Nossa política para a Ásia Ocidental, particularmente sua inclinação para Israel, não é meramente uma escolha diplomática; será nossa ruína nas relações globais. Ela aliena parceiros cruciais no mundo árabe e muçulmano, colocando em risco não apenas a segurança energética e os laços econômicos, mas também o bem-estar de milhões de expatriados indianos na região. Os custos estratégicos de longo prazo dessa política míope superam em muito quaisquer ganhos imediatos percebidos.

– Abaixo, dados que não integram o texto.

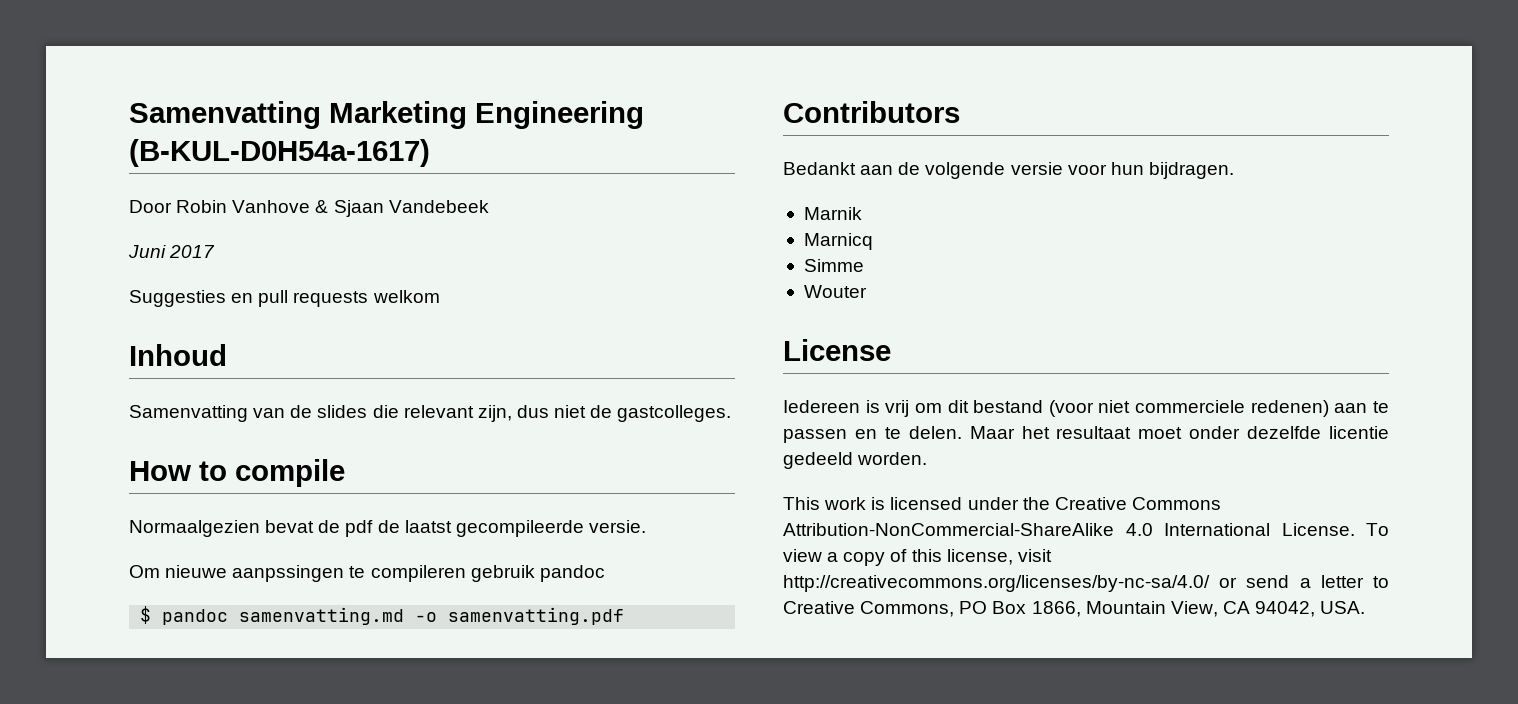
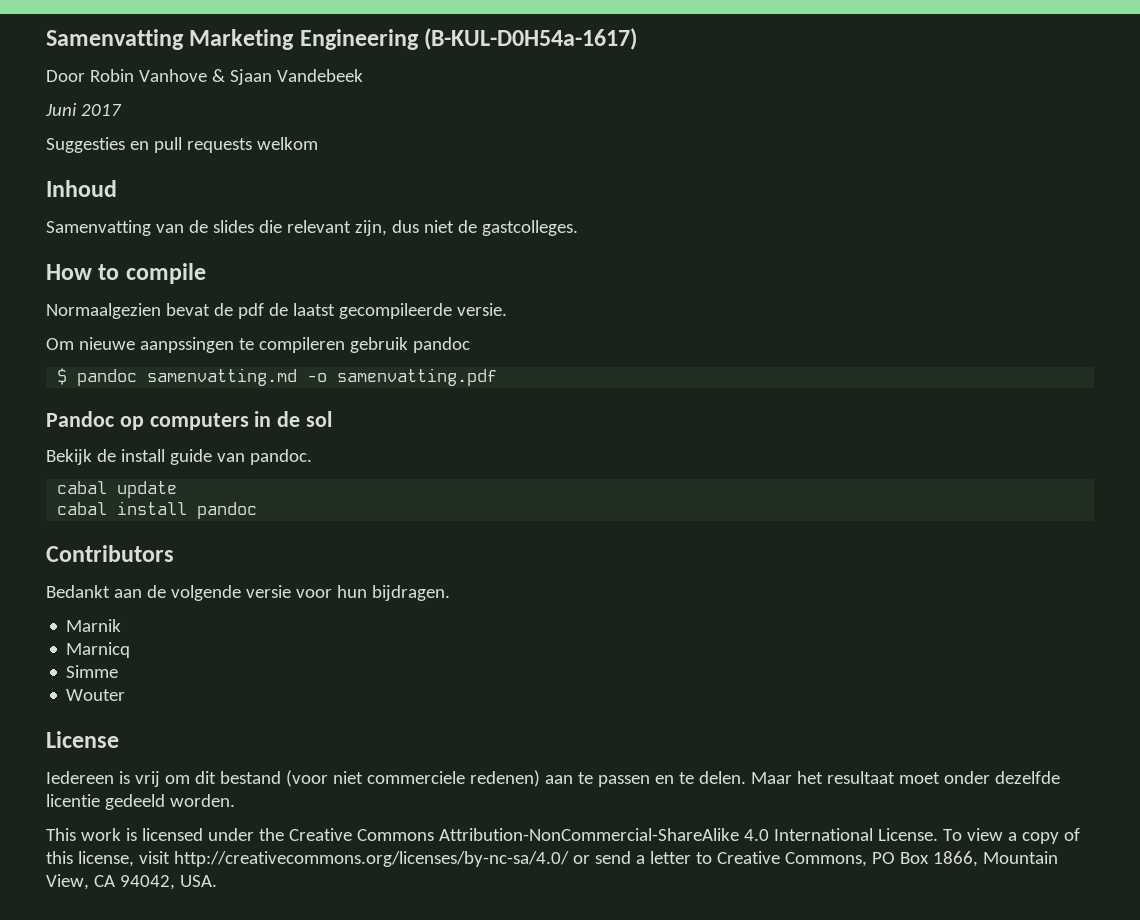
+ Pandoc op computers in de sol
+ Bekijk de install guide van pandoc.
+ cabal update
+ cabal install pandoc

Para recuperar sua posição e restaurar sua bússola moral, a Índia deve retornar urgentemente aos princípios fundamentais da era Nehruviana-Indira Gandhi. Isso significa uma reorientação radical de sua política externa. Paradigma político em que o ministro defende a verdade e os princípios, não apenas ganhos transacionais. Significa condenar inequivocamente as atrocidades em curso em Gaza, apoiar ativamente investigações internacionais sobre crimes de guerra e apoiar inequivocamente os oprimidos. A Índia não deve se esquivar de liderar o lobby que pune Israel com sanções, boicotes e desinvestimentos – uma postura que se alinharia verdadeiramente ao seu legado histórico antiapartheid.

A amarga verdade é que a Índia “caiu na irrelevância”. O outrora alardeado soft power derivado de sua liderança moral evaporou. Sugerir que “a posição do Paquistão nos ultrapassou” pode parecer inflamatório, mas, no contexto da fortaleza moral na questão palestina, é uma observação dura e desconfortável que muitos estão começando a fazer. Enquanto a Índia ostenta crescimento econômico e poderio militar, seu silêncio sobre Gaza e seus laços cada vez mais profundos com um Estado de apartheid falam mais alto do que qualquer estatística econômica.

A Índia pode, e deve, fazer melhor. Sua posição global e sua própria alma dependem disso. A hora da coragem moral é agora.

As opiniões expressas neste artigo são de responsabilidade do autor e não refletem necessariamente a política editorial do Middle East Monitor.